A Londres, la critique accueille avec enthousiasme la sortie du film d’Eugène Green, la Religieuse Portugaise, tourné en 2008.
Nous avons vu « La Religieuse Portugaise » le lendemain du « Cygne Noir ». A la frénésie hallucinatoire de celui-ci répond la longue méditation mystique de celle-là.
Lucie, une jeune comédienne française avec des origines portugaises (Leonor Balque), vient à Lisbonne tourner un film inspiré de la Religieuse Portugaise, un roman qui narre l’amour impossible d’un officier français et d’une nonne au dix-septième siècle. Elle décide de s’imprégner totalement de l’ambiance de cette ville remplie d’histoire, de nostalgie et de sentimentalité qu’elle ne connait pas.
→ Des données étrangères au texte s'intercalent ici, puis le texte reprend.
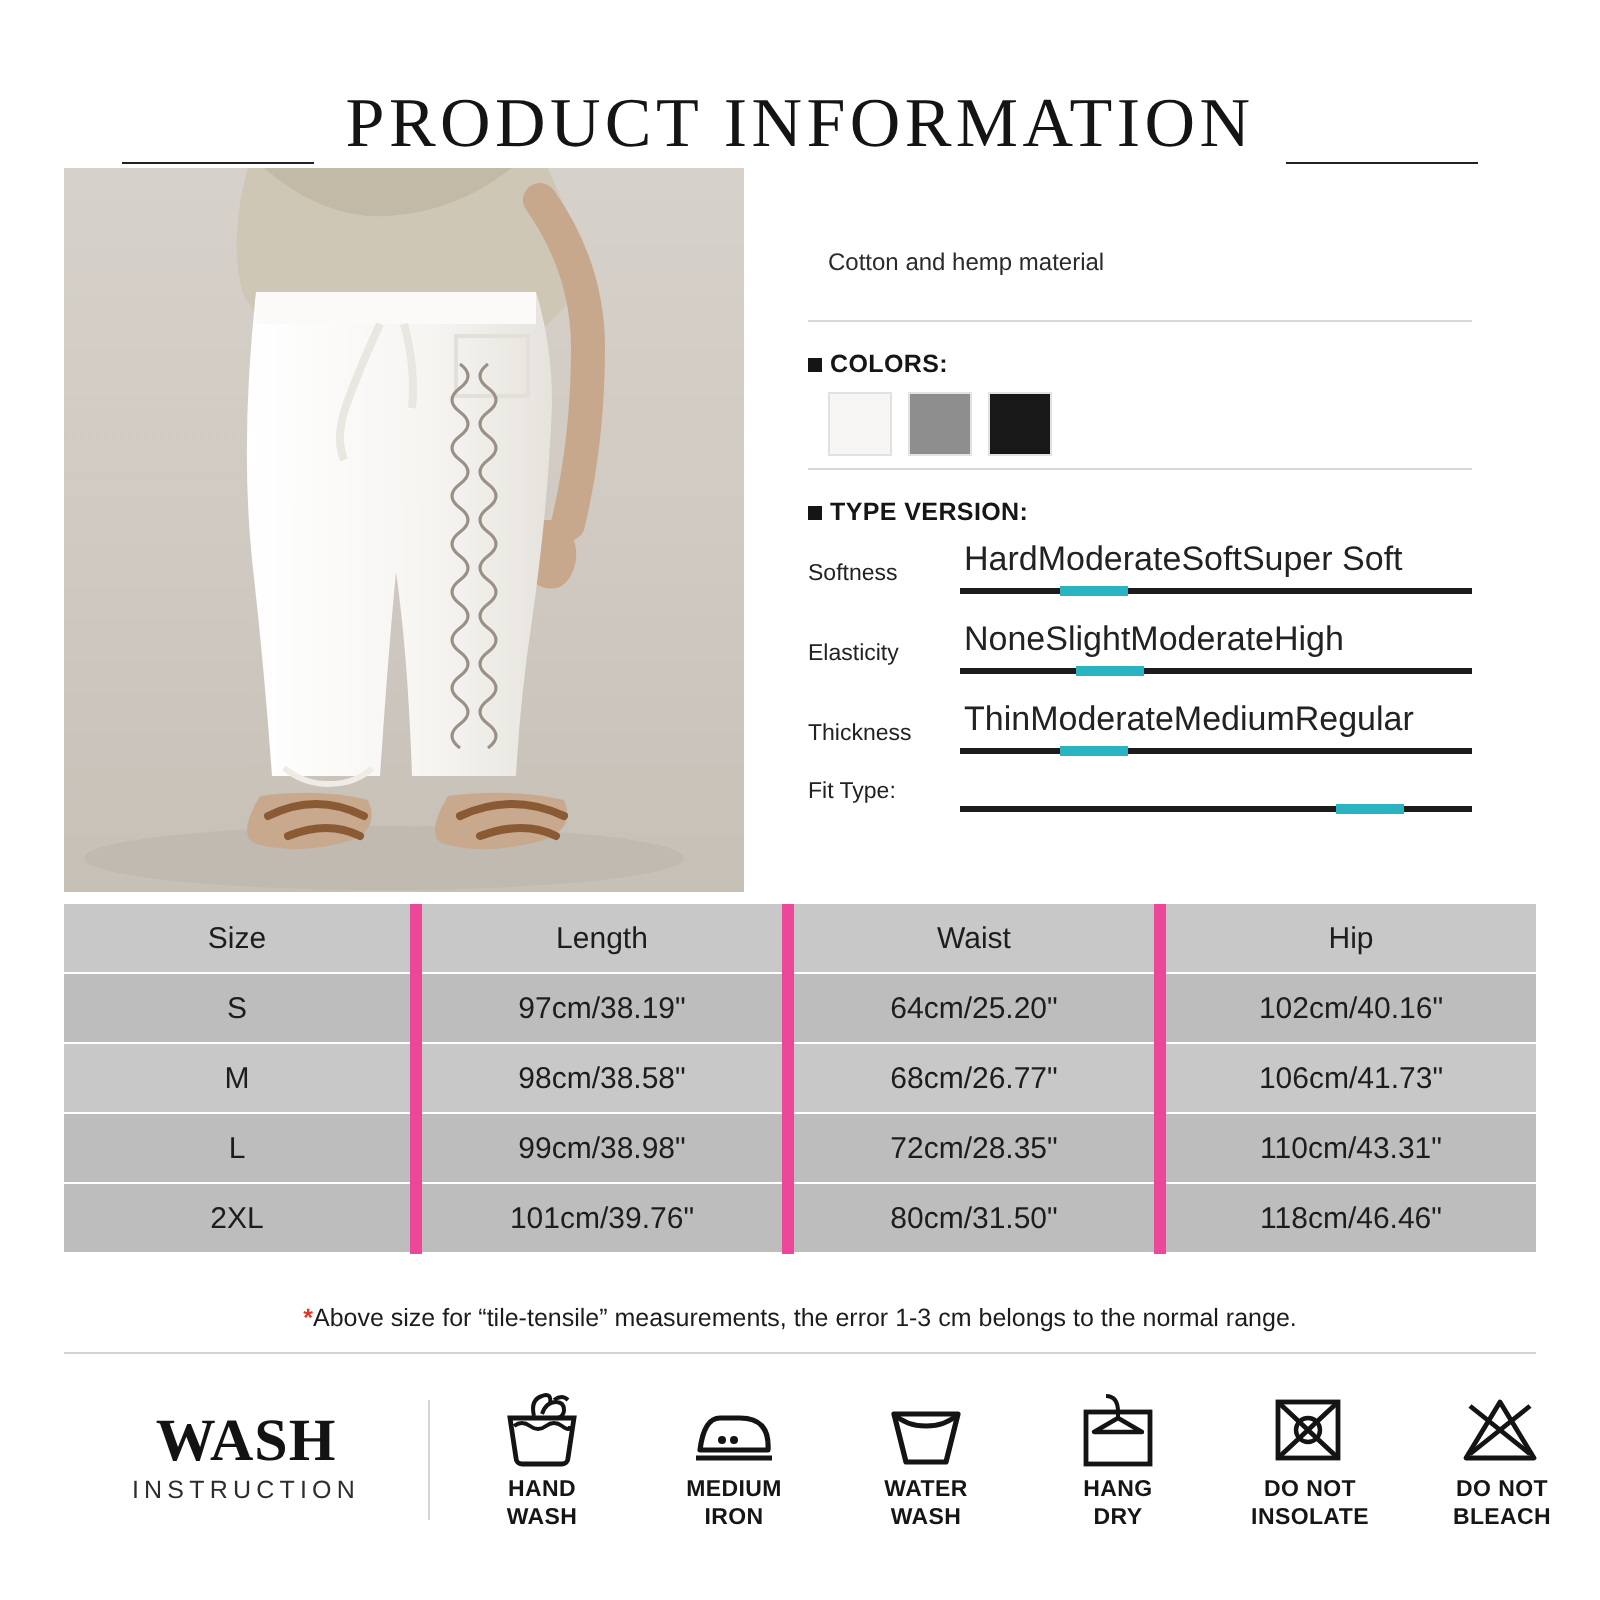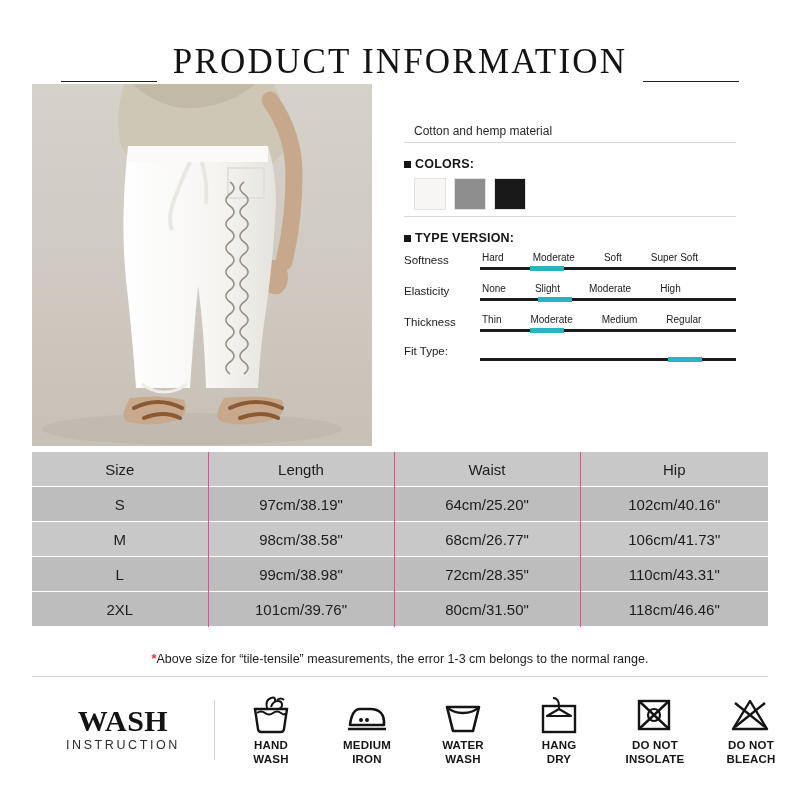"Cotton and hemp material" .spec-value { padding-bottom: 4px -> 22px }
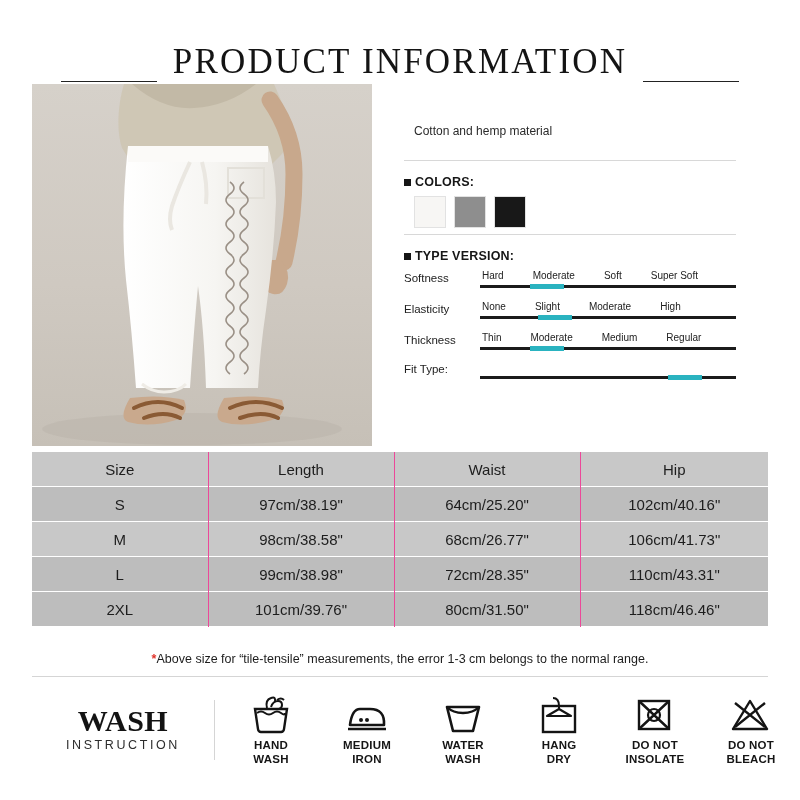"Hard" .tv-opts { font-size: 10px -> 17px; gap: 29px -> none }
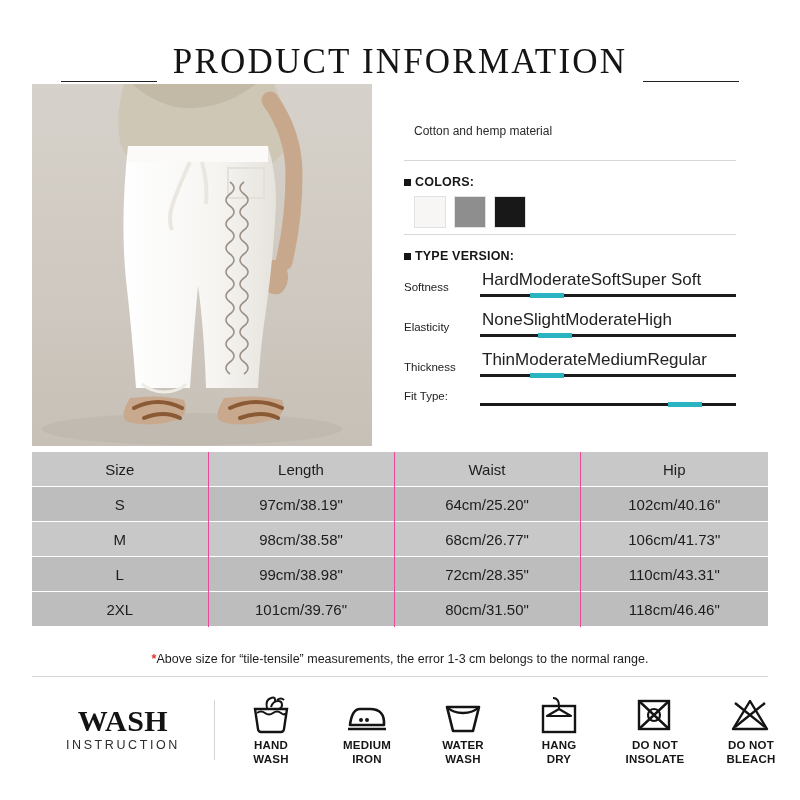"Size" .sizetable td { border-right: 1px solid #ec4899 -> 6px solid #ec4899 }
Le film épouse le rythme de sa découverte, les yeux grands ouverts, silencieuse, envoûtée : il y a de longs plans sur la ville et sur le Tage, de longs plans sur des visages qui trahissent une émotion ou sur des pieds hésitants, des fados filmés sans coupure dans l’émotion des mots et des guitares.
Lucie est à un tournant de sa vie. Elle vit de passions charnelles et de chagrins. Elle aspire à quelque chose de nouveau. Au détour d’une ruelle, elle rencontre Vasco, un gamin de six ans à l’abandon. Au sortir d’un restaurant, elle se lie avec un aristocrate désespéré, qu’elle sauve du suicide sans presque s’en apercevoir. Elle est fascinée par une jeune religieuse qui, chaque nuit, prie dans une chapelle, le visage radieux. La femme affamée de rencontres physiques et la vierge mystique se parlent d’amour, du Dieu emprisonné au plus profond de leurs corps et dont elles font le siège comme d’une forteresse. On sent, présent dans leur dialogue glacial et brûlant, l’esprit de Thérèse d’Avila.
Les acteurs parlent avec la lenteur, la froideur et la préciosité de personnages de Truffaut. Il y a dans ce film une recherche sur le langage d’autant plus élaborée qu’elle se joue sur deux langues, le portugais et le français, toutes deux parlées de façon soutenue, impeccable jusque dans les liaisons. Eugène Green est un américain qui a fait du français sa langue de travail, au cinéma comme dans la littérature. Il a aussi appris le portugais. De la perfection de la langue de l’autre, les personnages semblent attendre une parfaite altérité, celle de Dieu peut-être.
La Religieuse Portugaise est un film atypique, invraisemblable, lourd de beauté intériorisée. Il nous ajuste à son rythme, celui d’une méditation où Lisbonne n’est pas un décor mais un acteur à part entière. Nous nous sentons peu à peu habités, apaisés, conquis.
Illustration : Leonor Balque dans La Religieuse Portugaise.